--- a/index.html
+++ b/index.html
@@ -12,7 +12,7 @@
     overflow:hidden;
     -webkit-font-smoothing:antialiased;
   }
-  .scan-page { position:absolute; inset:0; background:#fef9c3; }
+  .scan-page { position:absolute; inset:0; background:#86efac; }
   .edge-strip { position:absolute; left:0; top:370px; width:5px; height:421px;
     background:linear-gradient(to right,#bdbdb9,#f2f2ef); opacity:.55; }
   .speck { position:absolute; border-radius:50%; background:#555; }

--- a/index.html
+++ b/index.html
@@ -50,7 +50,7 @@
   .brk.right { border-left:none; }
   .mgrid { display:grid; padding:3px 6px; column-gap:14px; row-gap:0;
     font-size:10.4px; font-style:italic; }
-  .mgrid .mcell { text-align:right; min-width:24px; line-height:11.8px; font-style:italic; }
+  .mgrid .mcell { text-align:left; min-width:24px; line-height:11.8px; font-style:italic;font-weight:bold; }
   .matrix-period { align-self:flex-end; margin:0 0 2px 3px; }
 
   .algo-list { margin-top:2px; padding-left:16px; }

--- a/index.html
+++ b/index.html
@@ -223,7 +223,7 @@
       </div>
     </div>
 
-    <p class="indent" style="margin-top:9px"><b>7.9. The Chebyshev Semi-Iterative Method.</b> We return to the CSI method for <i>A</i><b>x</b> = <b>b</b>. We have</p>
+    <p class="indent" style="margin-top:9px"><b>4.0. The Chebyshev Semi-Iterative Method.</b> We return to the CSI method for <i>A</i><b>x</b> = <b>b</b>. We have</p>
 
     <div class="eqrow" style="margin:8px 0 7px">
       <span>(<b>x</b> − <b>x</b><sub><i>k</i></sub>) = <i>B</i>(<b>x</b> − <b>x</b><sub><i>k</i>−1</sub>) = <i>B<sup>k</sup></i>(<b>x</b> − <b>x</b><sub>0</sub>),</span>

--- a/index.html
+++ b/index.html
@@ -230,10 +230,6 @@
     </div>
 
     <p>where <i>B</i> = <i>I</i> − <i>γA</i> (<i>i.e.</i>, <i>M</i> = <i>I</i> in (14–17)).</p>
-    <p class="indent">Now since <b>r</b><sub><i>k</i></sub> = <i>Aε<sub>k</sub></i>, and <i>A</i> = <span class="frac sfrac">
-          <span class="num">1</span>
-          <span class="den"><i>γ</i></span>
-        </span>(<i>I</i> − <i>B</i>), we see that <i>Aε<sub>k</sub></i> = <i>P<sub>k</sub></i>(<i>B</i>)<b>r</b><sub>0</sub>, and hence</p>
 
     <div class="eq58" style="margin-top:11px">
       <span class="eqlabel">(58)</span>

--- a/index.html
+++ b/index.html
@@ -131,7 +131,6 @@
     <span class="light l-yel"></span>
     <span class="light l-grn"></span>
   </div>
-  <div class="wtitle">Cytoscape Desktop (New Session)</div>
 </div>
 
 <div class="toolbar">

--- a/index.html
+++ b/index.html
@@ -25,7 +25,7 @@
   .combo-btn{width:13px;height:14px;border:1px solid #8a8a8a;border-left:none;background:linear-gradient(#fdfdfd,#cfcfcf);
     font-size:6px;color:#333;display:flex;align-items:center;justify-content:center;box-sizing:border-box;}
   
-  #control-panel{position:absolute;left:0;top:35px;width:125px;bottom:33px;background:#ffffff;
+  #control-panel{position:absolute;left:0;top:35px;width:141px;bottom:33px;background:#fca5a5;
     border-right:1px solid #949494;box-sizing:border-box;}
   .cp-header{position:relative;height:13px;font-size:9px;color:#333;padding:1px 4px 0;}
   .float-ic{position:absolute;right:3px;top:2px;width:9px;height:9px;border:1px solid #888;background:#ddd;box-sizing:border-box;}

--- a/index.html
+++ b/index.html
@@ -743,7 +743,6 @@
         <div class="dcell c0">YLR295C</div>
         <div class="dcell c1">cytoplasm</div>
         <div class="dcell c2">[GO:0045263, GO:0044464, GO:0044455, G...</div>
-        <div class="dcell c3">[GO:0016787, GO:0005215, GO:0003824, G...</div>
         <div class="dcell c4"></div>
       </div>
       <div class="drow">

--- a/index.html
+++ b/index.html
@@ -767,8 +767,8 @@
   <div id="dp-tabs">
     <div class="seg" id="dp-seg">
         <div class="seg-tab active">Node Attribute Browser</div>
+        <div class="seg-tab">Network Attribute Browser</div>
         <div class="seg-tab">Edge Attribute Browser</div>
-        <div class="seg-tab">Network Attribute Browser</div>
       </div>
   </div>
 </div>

- Directions for this task
Search the listing for "Semi" and copy each line holding it.

- Solution
-    <p class="indent" style="margin-top:9px"><b>7.9. The Chebyshev Semi-Iterative Method.</b> We return to the CSI method for <i>A</i><b>x</b> = <b>b</b>. We have</p>
+    <p class="indent" style="margin-top:9px"><b>4.0. The Chebyshev Semi-Iterative Method.</b> We return to the CSI method for <i>A</i><b>x</b> = <b>b</b>. We have</p>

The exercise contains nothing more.